14. This Guaranty shall be binding upon each Guarantor and its
successors and assigns and shall inure to the benefit of the Secured Creditors
and their successors and assigns.
15. Neither this Guaranty nor any provision hereof may be
changed, waived, discharged or terminated except with the written consent of
each Guarantor directly affected thereby and with the written consent of the
Required Lenders (it being understood that the addition or release of any
Guarantor hereunder shall not constitute a change, waiver, discharge or
termination affecting any Guarantor other than the Guarantor so added or
released).
7
8
16. Each Guarantor acknowledges that an executed (or
conformed) copy of each of the Credit Documents has been made available to its
principal executive officers.
17. In addition to any rights now or hereafter granted under
applicable law (including, without limitation, Section 151 of the New York
Debtor and Secured Creditor Law) and not by way of limitation of any such
rights, upon the occurrence and during the continuance of an Event of Default,
each Secured Creditor is hereby authorized, at any time or from time to time,
without notice to any Guarantor or to any other Person, any such notice being
expressly waived, to set off and to appropriate and apply any and all deposits
(general or special) and any other indebtedness at any time held or owing by
such Secured Creditor to or for the credit or the account of such Guarantor,
against and on account of the obligations and liabilities of such Guarantor to
such Secured Creditor under this Guaranty, irrespective of whether or not such
Secured Creditor shall have made any demand hereunder and although said
obligations, liabilities, deposits or claims, or any of them, shall be
contingent or unmatured.
18. All notices, requests, demands or other communications
pursuant hereto shall be deemed to have been duly given or made when delivered
to the Person to which such notice, request, demand or other communication is
required or permitted to be given or made under this Guaranty, addressed to such
party at (i) in the case of any Secured Creditor, as provided in the DIP Credit
Agreement, and (ii) in the case of any Guarantor, at the address set forth
opposite such Guarantor's signature below; or in any case at such other address
as any of the Persons listed above may hereafter notify the others in writing.
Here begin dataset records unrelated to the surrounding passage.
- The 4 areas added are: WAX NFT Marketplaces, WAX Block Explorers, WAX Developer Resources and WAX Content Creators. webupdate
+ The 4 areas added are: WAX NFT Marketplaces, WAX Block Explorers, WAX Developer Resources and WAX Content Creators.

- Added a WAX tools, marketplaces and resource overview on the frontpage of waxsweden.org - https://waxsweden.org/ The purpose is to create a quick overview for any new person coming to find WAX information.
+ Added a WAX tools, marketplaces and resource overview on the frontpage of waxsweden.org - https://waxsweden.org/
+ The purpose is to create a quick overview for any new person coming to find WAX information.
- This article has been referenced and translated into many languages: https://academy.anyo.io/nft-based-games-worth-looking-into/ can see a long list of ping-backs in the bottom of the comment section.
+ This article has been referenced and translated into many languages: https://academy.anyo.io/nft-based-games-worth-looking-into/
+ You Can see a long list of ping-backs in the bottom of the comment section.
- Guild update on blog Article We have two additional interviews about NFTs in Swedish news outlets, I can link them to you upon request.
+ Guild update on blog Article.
19. If the claim is ever made upon any Secured Creditor for
repayment or recovery of any amount or amounts received in payment or on account
of any of the Guaranteed Obligations and any of the aforesaid payees repays all
or part of said amount by reason of (i) any judgment, decree or order of any
court or administrative body having jurisdiction over such payee or any of its
property or (ii) any settlement or compromise of any such claim effected by such
payee with any such claimant (including the Borrower) then and in such event
each Guarantor agrees that any such judgment, decree, order, settlement or
compromise shall be binding upon such Guarantor, notwithstanding any revocation
hereof or other instrument evidencing any liability of the Borrower, and such
Guarantor shall be and remain liable to the aforesaid payees hereunder for the
amount so repaid or recovered to the same extent as if such amount had never
originally been received by any such payee.
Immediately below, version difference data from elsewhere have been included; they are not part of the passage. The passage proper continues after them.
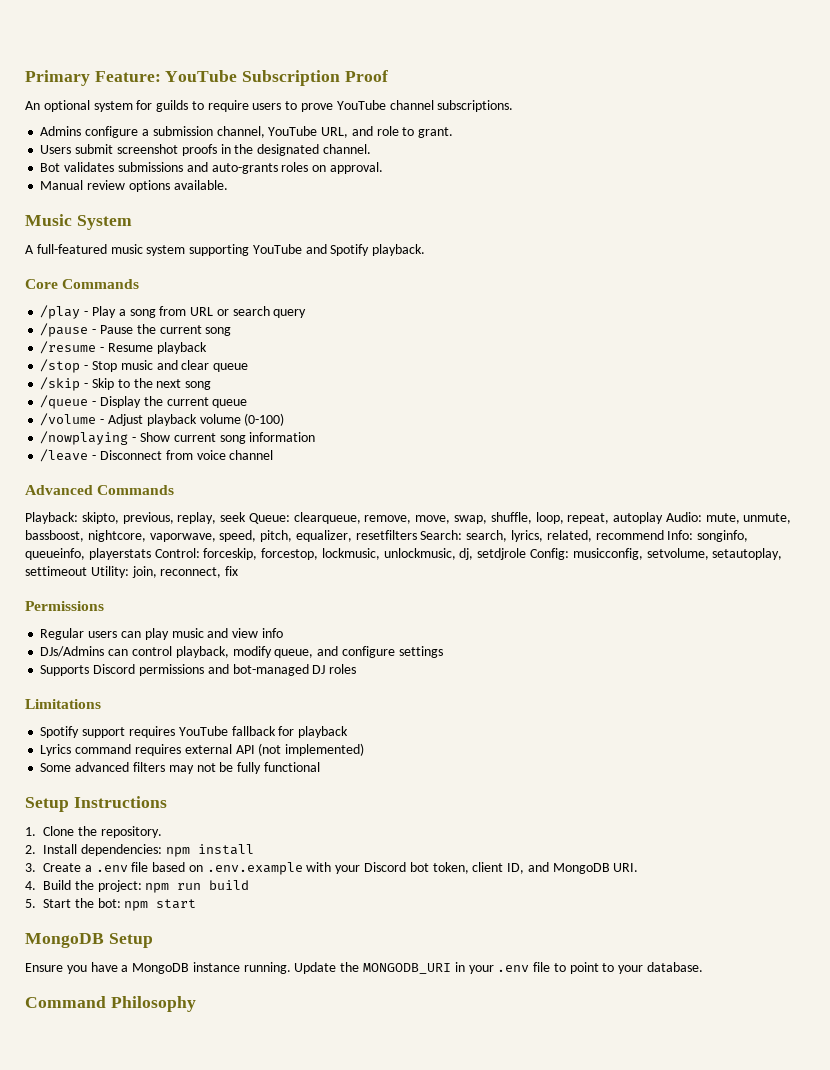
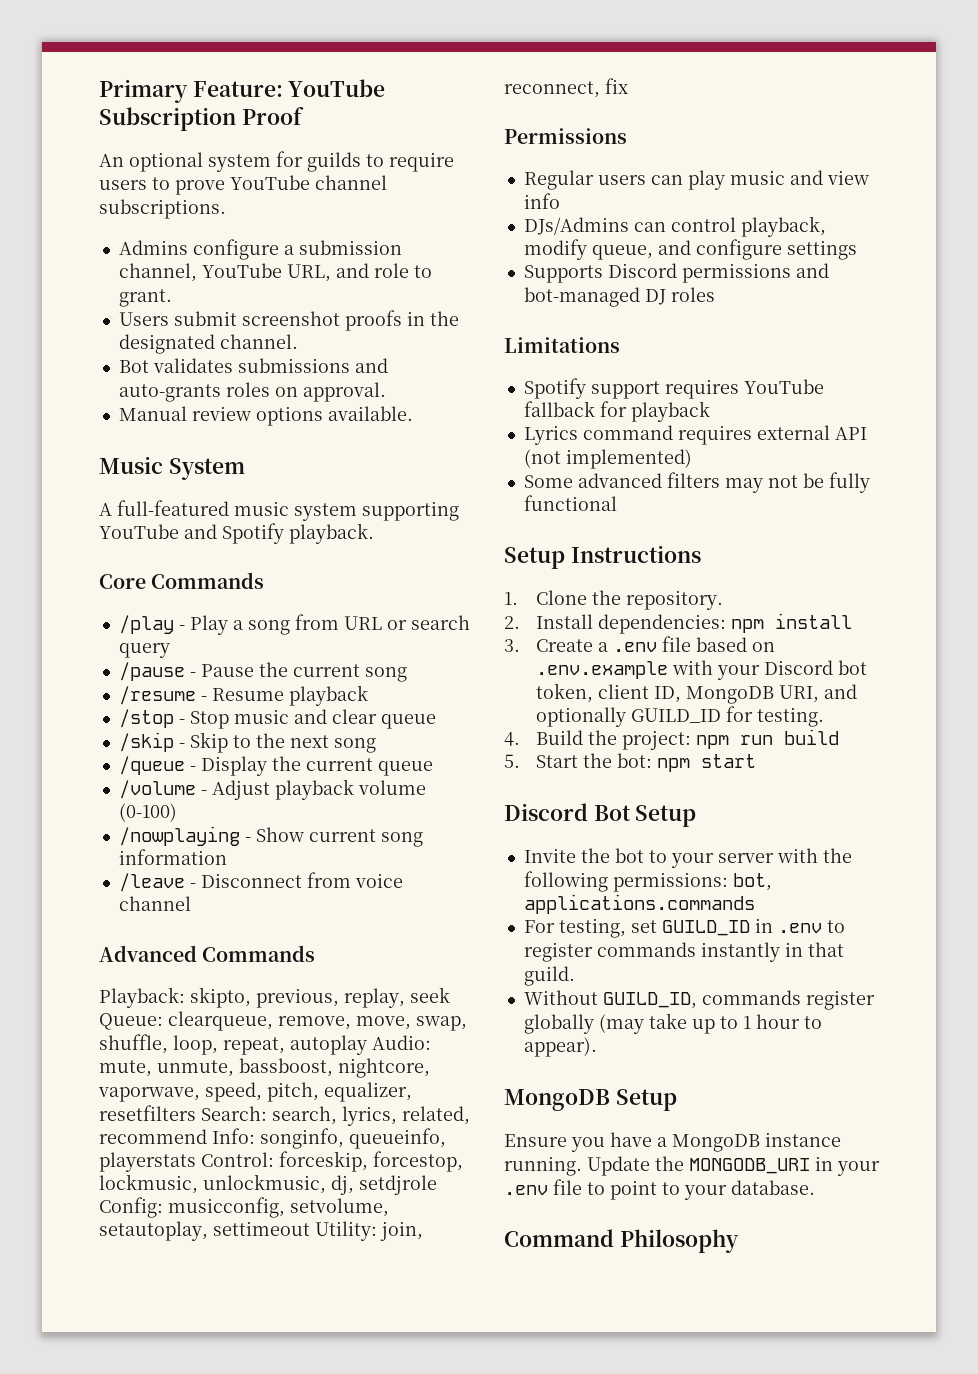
- 3. Create a .env file based on .env.example with your Discord bot token, client ID, and MongoDB URI.
+ 3. Create a .env file based on .env.example with your Discord bot token, client ID, MongoDB URI, and optionally GUILD_ID for testing.
+ Discord Bot Setup
+ Invite the bot to your server with the following permissions: bot, applications.commands
+ For testing, set GUILD_ID in .env to register commands instantly in that guild.
+ Without GUILD_ID, commands register globally (may take up to 1 hour to appear).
20. (a) THIS GUARANTY AND THE RIGHTS AND OBLIGATIONS OF THE
SECURED CREDITORS AND OF THE UNDERSIGNED HEREUNDER SHALL BE GOVERNED BY AND
CONSTRUED IN ACCORDANCE WITH THE LAW OF THE STATE OF NEW YORK. Any legal action
or proceeding with respect to this Guaranty or any other Credit Document to
which any Guarantor is a party may be brought in the courts of the State of New
York or of the United States of America for the Southern District of New York,
and, by execution and delivery of this Guaranty, each
8
9
Guarantor hereby irrevocably accepts for itself and in respect of its property,
generally and unconditionally, the jurisdiction of the aforesaid courts. Each
Guarantor hereby further irrevocably waives any claim that any such court lacks
personal jurisdiction over such Guarantor, and agrees not to plead or claim in
any legal action or proceeding with respect to this Guaranty or any other Credit
Document to which such Guarantor is a party brought in any of the aforesaid
courts that any such court lacks personal jurisdiction over such Guarantor. Each
Guarantor further irrevocably consents to the service of process out of any of
the aforementioned courts in any such action or proceeding by the mailing of
copies thereof by registered or certified mail, postage prepaid, to such
Guarantor at its address set forth opposite its signature below, such service to
become effective 30 days after such mailing. Each Guarantor hereby irrevocably
waives any objection to such service of process and further irrevocably waives
and agrees not to plead or claim in any action or proceeding commenced hereunder
or under any other Credit Document to which such Guarantor is a party that such
service of process was in any way invalid or ineffective. Nothing herein shall
affect the right of any of the Secured Creditors to serve process in any other
manner permitted by law or to commence legal proceedings or otherwise proceed
against each Guarantor in any other jurisdiction.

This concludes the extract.